**ABOUT THIS TASK:**
The text of every record, exactly as given and with no pictures, should be your output.

**GIVEN INFORMATION:**
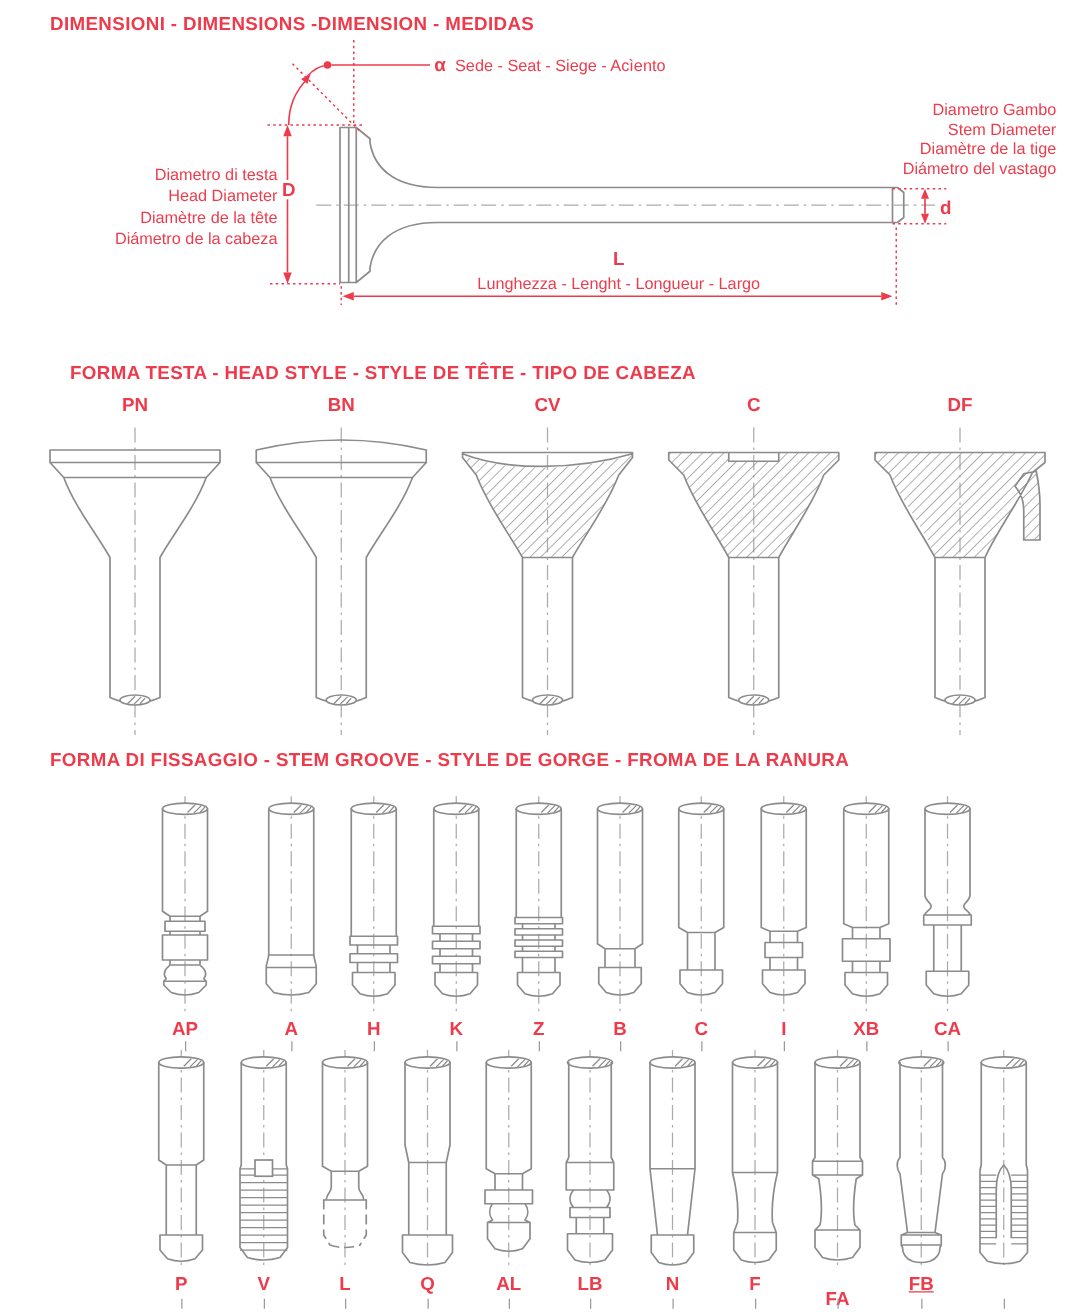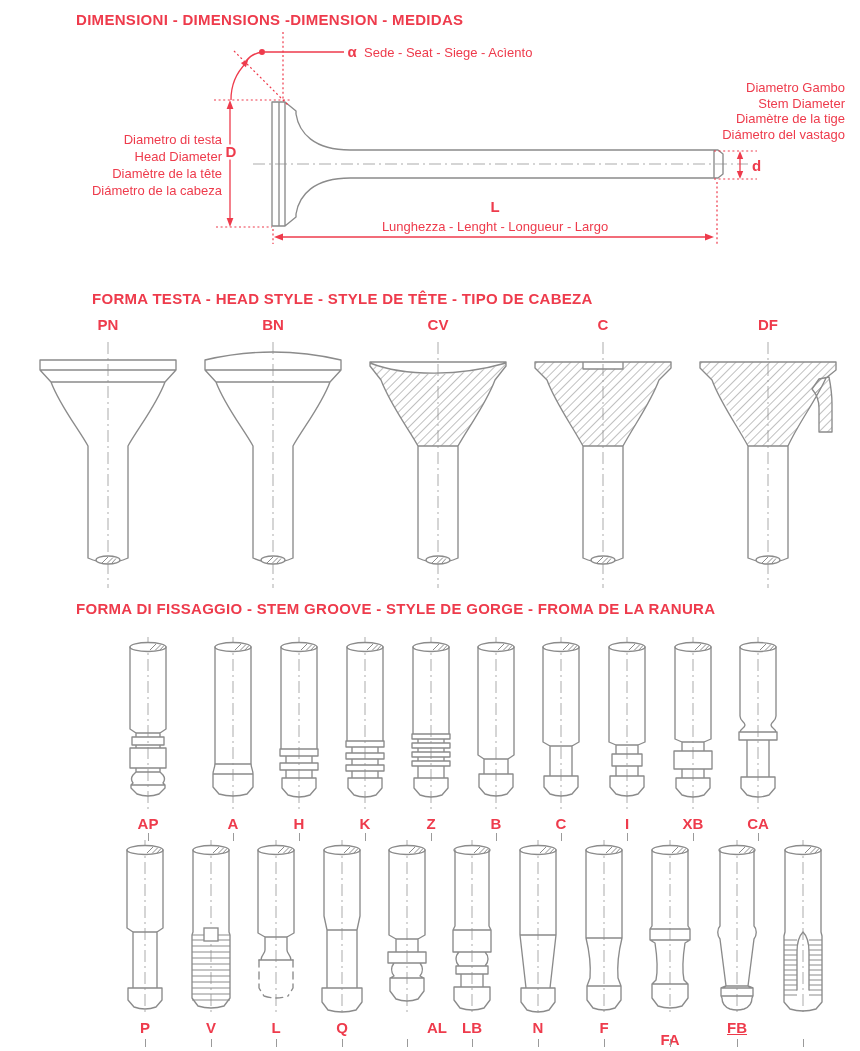--- a/index.html
+++ b/index.html
@@ -5,7 +5,7 @@
   html,body{margin:0;padding:0;background:#fff;}
   .page{position:relative;width:860px;height:1051px;background:#fff;overflow:hidden;
         font-family:"Liberation Sans",sans-serif;}
-  .sec-title{position:absolute;font-size:15px;font-weight:bold;color:#EE3B4C;letter-spacing:.3px;white-space:nowrap;margin-left:36px;}
+  .sec-title{position:absolute;font-size:15px;font-weight:bold;color:#EE3B4C;letter-spacing:.3px;white-space:nowrap;}
   .fig-label{position:absolute;width:80px;text-align:center;font-size:15px;font-weight:bold;color:#EE3B4C;}
   .tick{position:absolute;width:1px;height:8px;background:#9a9a9a;}
   svg{position:absolute;overflow:visible;}

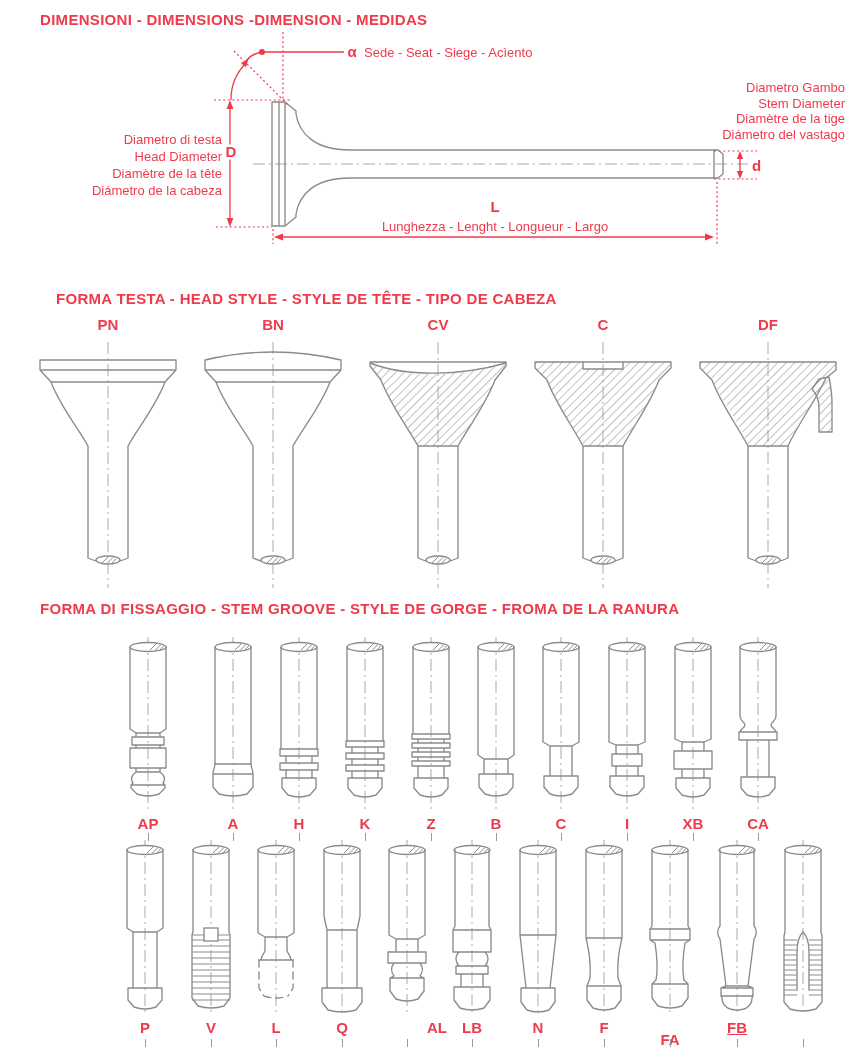--- a/index.html
+++ b/index.html
@@ -336,7 +336,7 @@
   <div class="fig-label" style="left:171px;top:1019px;">V</div>
   <div class="fig-label" style="left:236px;top:1019px;">L</div>
   <div class="fig-label" style="left:302px;top:1019px;">Q</div>
-  <div class="fig-label" style="left:367px;top:1019px;text-align:right;">AL</div>
+  <div class="fig-label" style="left:367px;top:1019px;">AL</div>
   <div class="fig-label" style="left:432px;top:1019px;">LB</div>
   <div class="fig-label" style="left:498px;top:1019px;">N</div>
   <div class="fig-label" style="left:564px;top:1019px;">F</div>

**ANSWER BOX:**
--- a/index.html
+++ b/index.html
@@ -5,7 +5,7 @@
   html,body{margin:0;padding:0;background:#fff;}
   .page{position:relative;width:860px;height:1051px;background:#fff;overflow:hidden;
         font-family:"Liberation Sans",sans-serif;}
-  .sec-title{position:absolute;font-size:15px;font-weight:bold;color:#EE3B4C;letter-spacing:.3px;white-space:nowrap;margin-left:36px;}
+  .sec-title{position:absolute;font-size:15px;font-weight:bold;color:#EE3B4C;letter-spacing:.3px;white-space:nowrap;}
   .fig-label{position:absolute;width:80px;text-align:center;font-size:15px;font-weight:bold;color:#EE3B4C;}
   .tick{position:absolute;width:1px;height:8px;background:#9a9a9a;}
   svg{position:absolute;overflow:visible;}

--- a/index.html
+++ b/index.html
@@ -336,7 +336,7 @@
   <div class="fig-label" style="left:171px;top:1019px;">V</div>
   <div class="fig-label" style="left:236px;top:1019px;">L</div>
   <div class="fig-label" style="left:302px;top:1019px;">Q</div>
-  <div class="fig-label" style="left:367px;top:1019px;text-align:right;">AL</div>
+  <div class="fig-label" style="left:367px;top:1019px;">AL</div>
   <div class="fig-label" style="left:432px;top:1019px;">LB</div>
   <div class="fig-label" style="left:498px;top:1019px;">N</div>
   <div class="fig-label" style="left:564px;top:1019px;">F</div>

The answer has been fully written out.